Die bisher in diesem Kapitel beschriebenen Kontext- und Gedächtniseffekte führen immer dazu, daß aus den ursprünglichen Farben auch bei Kontextwechsel bzw. Gedächtnisabruf wieder Farben werden. Nun soll die Existenz von Kontexteffekten erörtert werden, die zu besonderen Farben führen, die sonst angeblich nicht existieren: Unter bestimmten Adaptationsbedingungen lassen sich sogenannte hypersaturierte Farben (im Englischen nennt man sie hypersaturated oder auch supersaturated; siehe Wasserman, 1978) erzeugen, deren Sättigung unnatürlich stark empfunden wird, nämlich stärker als die Sättigung eines bunttongleichen Spektralreizes. Die in Abschnitt 1.1.2 eingeführte Repräsentation einer derartigen Farbe im dreidimensionalen Vektorraum müßte dann außerhalb des darin eingebetteten Farbkegels liegen. Wie aber bereits dort dargestellt ist, werden Farbreize immer innerhalb des Farbkegels repräsentiert, wenn die Graßmann-Struktur der Farben gilt. Es stellt sich die Frage: Existieren hypersaturierte Farben?

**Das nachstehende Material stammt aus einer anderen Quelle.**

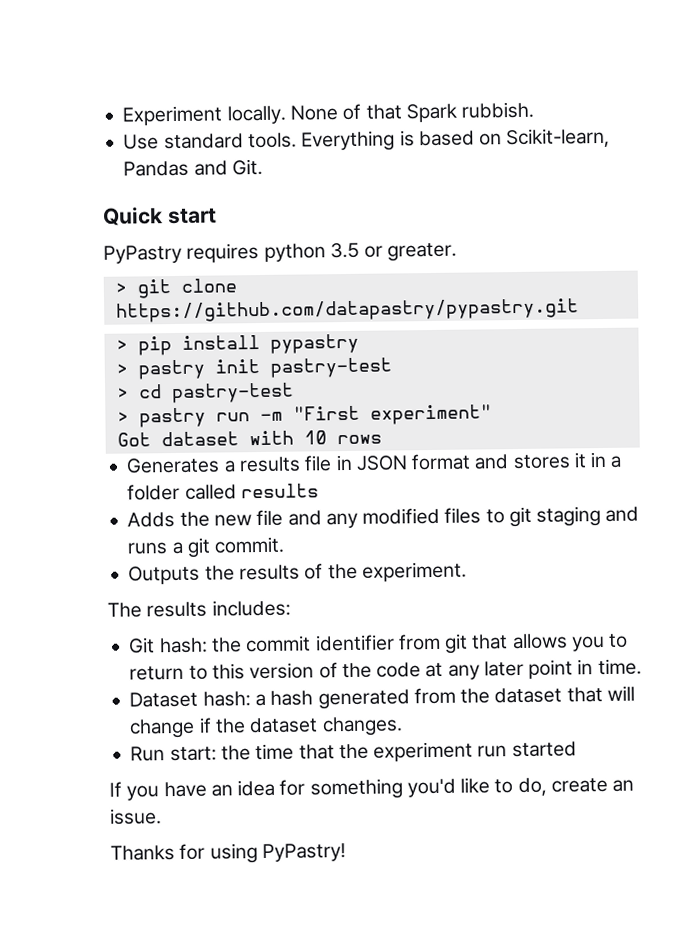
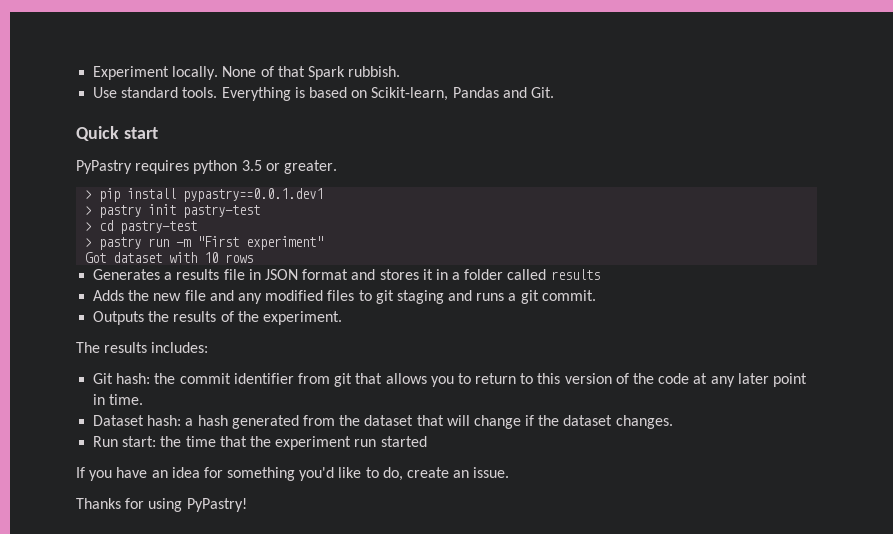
[114,278,237,299] [115,298,579,323] // > git clone https://github.com/datapastry/pypastry.git -> (337, 167) none
[269,333,359,354] pypastry -> [183,188,324,202] pypastry==0.0.1.dev1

Schiffman (1990) will derartige hypersaturierte Farben auf folgende Weise demonstrieren: Längeres Einwirken eines Farbreizes auf ein bestimmtes Netzhautareal führt dazu, daß dessen Sättigung unbemerkt nachläßt und es zu einem Nachbild in der Gegenfarbe kommt, weil die entsprechenden Rezeptoren ermüden. Längeres Betrachten eines blauen Reizes bewirkt beispielsweise ein gelbes Nachbild. Richtet man nun den Blick auf einen gegenfarbigen Reiz (hier eine gelbe Fläche), dann findet eine ``additive mixture of the yellow afterimage and the yellow surface'' (Schiffman, 1990, S.255 f.) statt und die gelbe Fläche erscheint stärker gesättigt als normal (siehe hierzu die Demonstration in Tafel 4 und 5 von Schiffman, 1990). Obwohl sich auf diese Weise durch Sukzessiv-Kontrast der Eindruck von sehr stark gesättigten Farben erzeugen läßt, ist aber hierdurch die Existenz hypersaturierter Farben noch nicht belegt, da durchaus ein monochromatischer Reiz existieren kann, der als genauso oder sogar noch stärker gesättigt empfunden wird.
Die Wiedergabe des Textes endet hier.